4. It Was Almost A Paleozoic Museum-But Boss Tweed Literally Wrecked It

Dinosaur fossils at the American Museum of Natural History

Preston also recounted the fascinating early history of the museum in his book. According to him, there was almost a Paleozoic Museum based on London’s Crystal Palace (which was in Sydenham Park) in Central Park instead. A British artist named Benjamin Waterhouse Hawkins had grand plans to restore and decorate Syndenham Park with pools, fake geographic structures and life-sized dinosaur models.

This park “caused quite a sensation,” so that news of its restoration quickly reached the U.S. In 1868, the head of the Board of Commissioners of Central Park, Andrew Green, decided to build a similar Paleozoic Museum in Central Park, which was still undergoing construction. He personally wrote to Hawkins asking him to undertake this task.

Hawkins came and collected fossils from around the U.S. (the museum was only dedicated to American creatures). There would have been a “giant iron framework covered with vines” arching the museum, and there was going to be “a menagerie of extinct mammals and dinosaurs.”

What happened to these extravagant plans? Boss Tweed hired henchmen from the Tweed Ring to break into Hawkins’ studio and sledgehammer his molds and dinosaur models to pieces. (Nope, not kidding).

Since Tweed couldn’t profit from such an establishment, he initially disguised henchmen as Central Park commissioners, who ordered that the museum’s foundations be plowed. However, a determined Hawkins kept working on his project, so Tweed took direct action to get his way. One of the henchmen even told Hawkins that he “should not bother himself about dead animals when there were so many living ones to care for.”
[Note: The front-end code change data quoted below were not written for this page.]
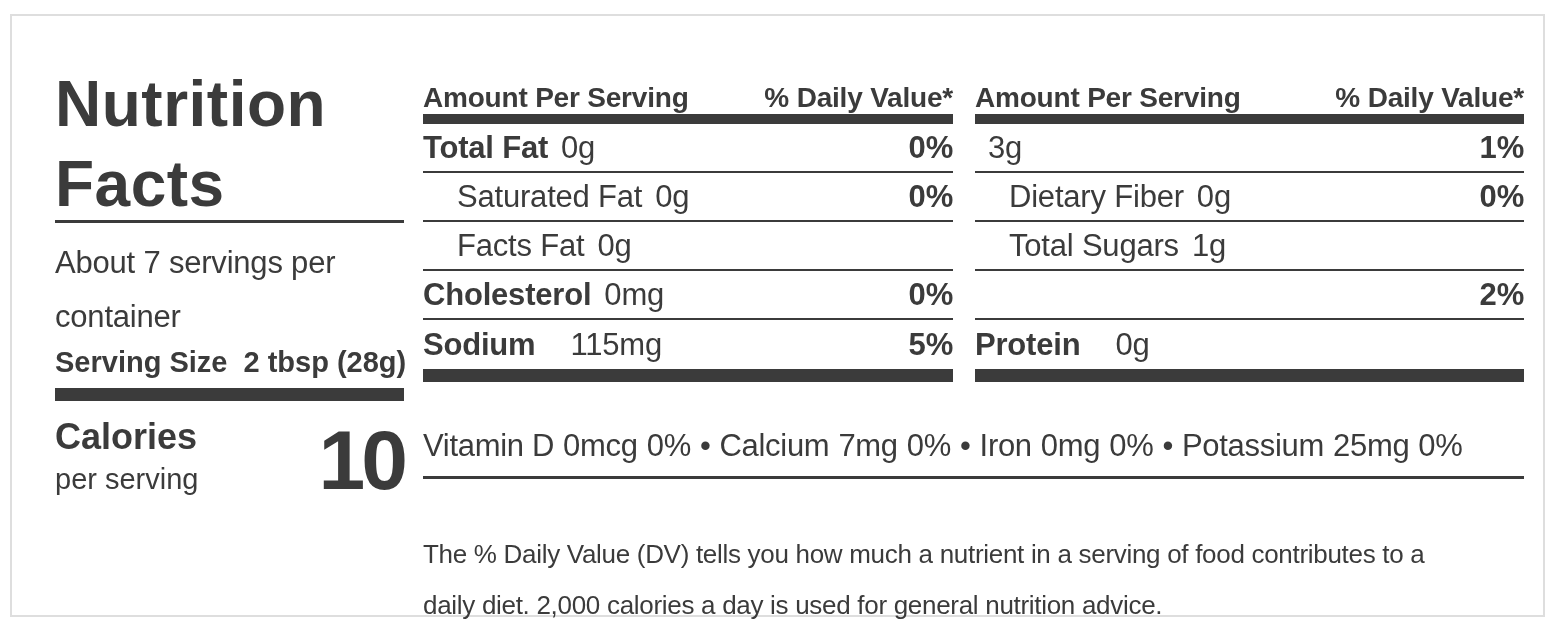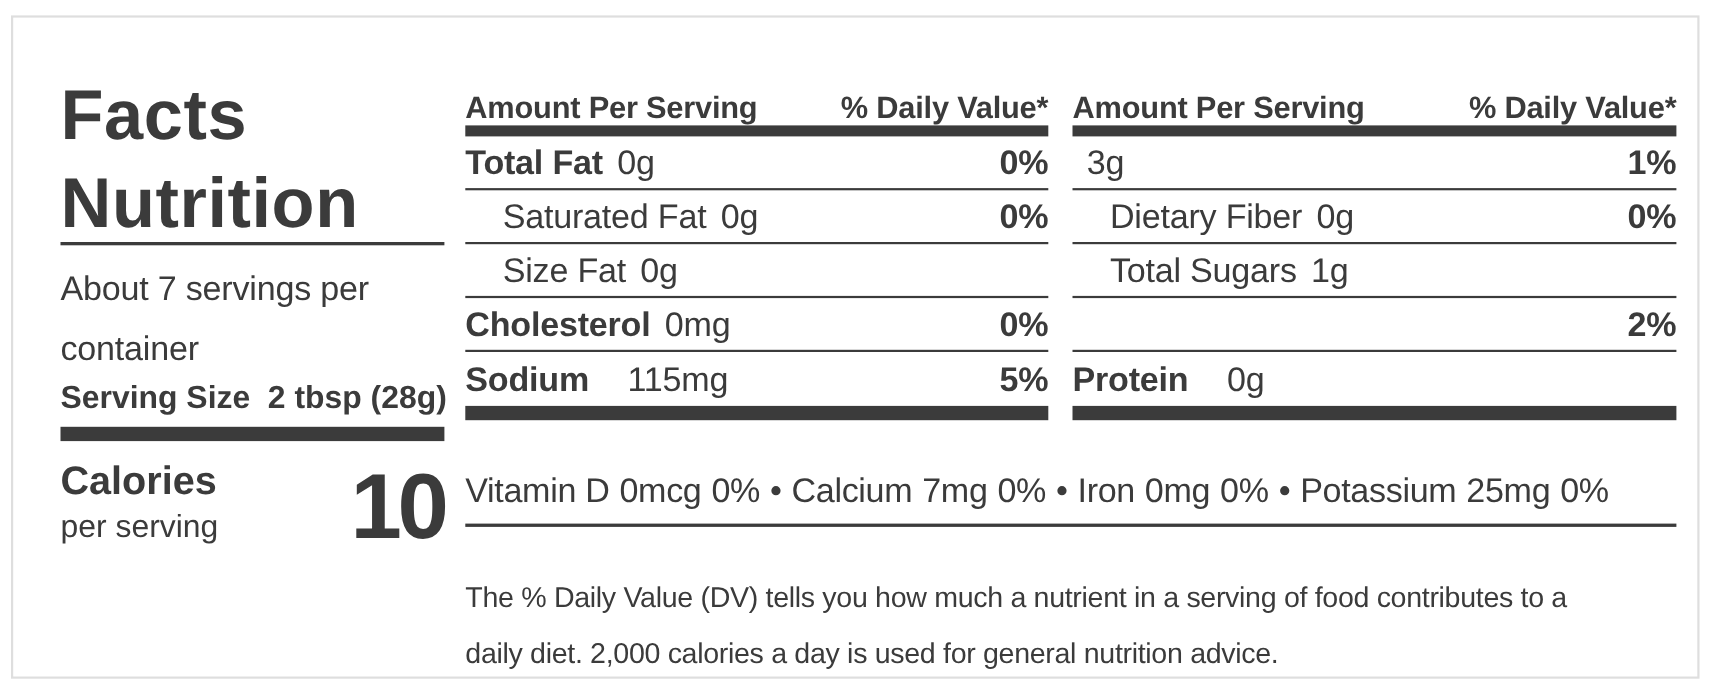"Facts" div { order: before "Nutrition" -> after "Nutrition" }
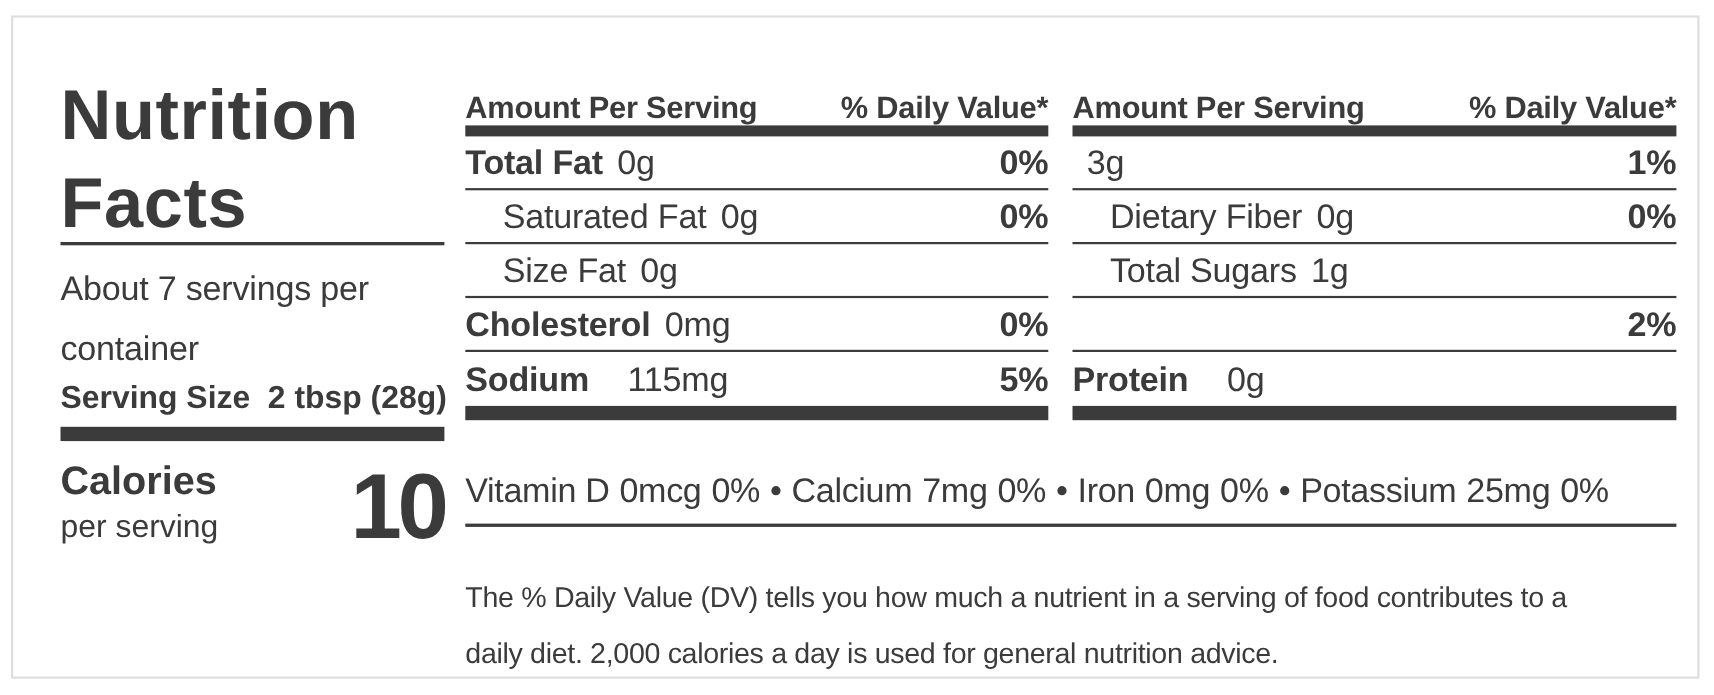"Size Fat" span.nname { text: Size -> Facts }
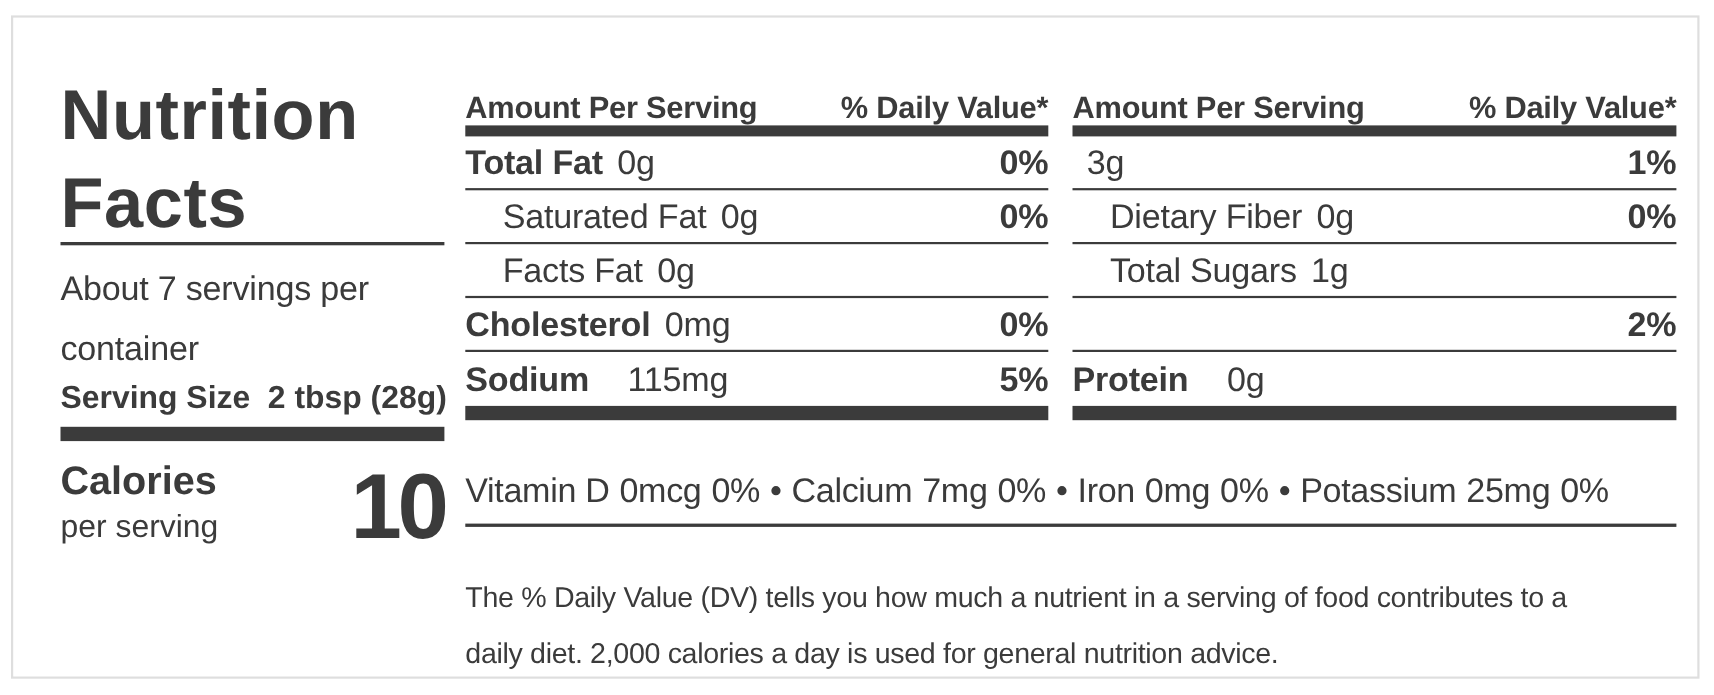"The % Daily Value (DV)" .footnote { top: 502px -> 513px }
Boss Tweed, who then tightly controlled the state legislature as senator, was actually one of the people who happily approved the construction of Bickmore’s American Museum of Natural History. Bickmore himself approached the intimidating politician with a letter from a former New York governor and friend of Tweed’s requesting the bill’s approval.

Tweed was evidentally less sympathetic towards the devastated Hawkins, who soon returned to England.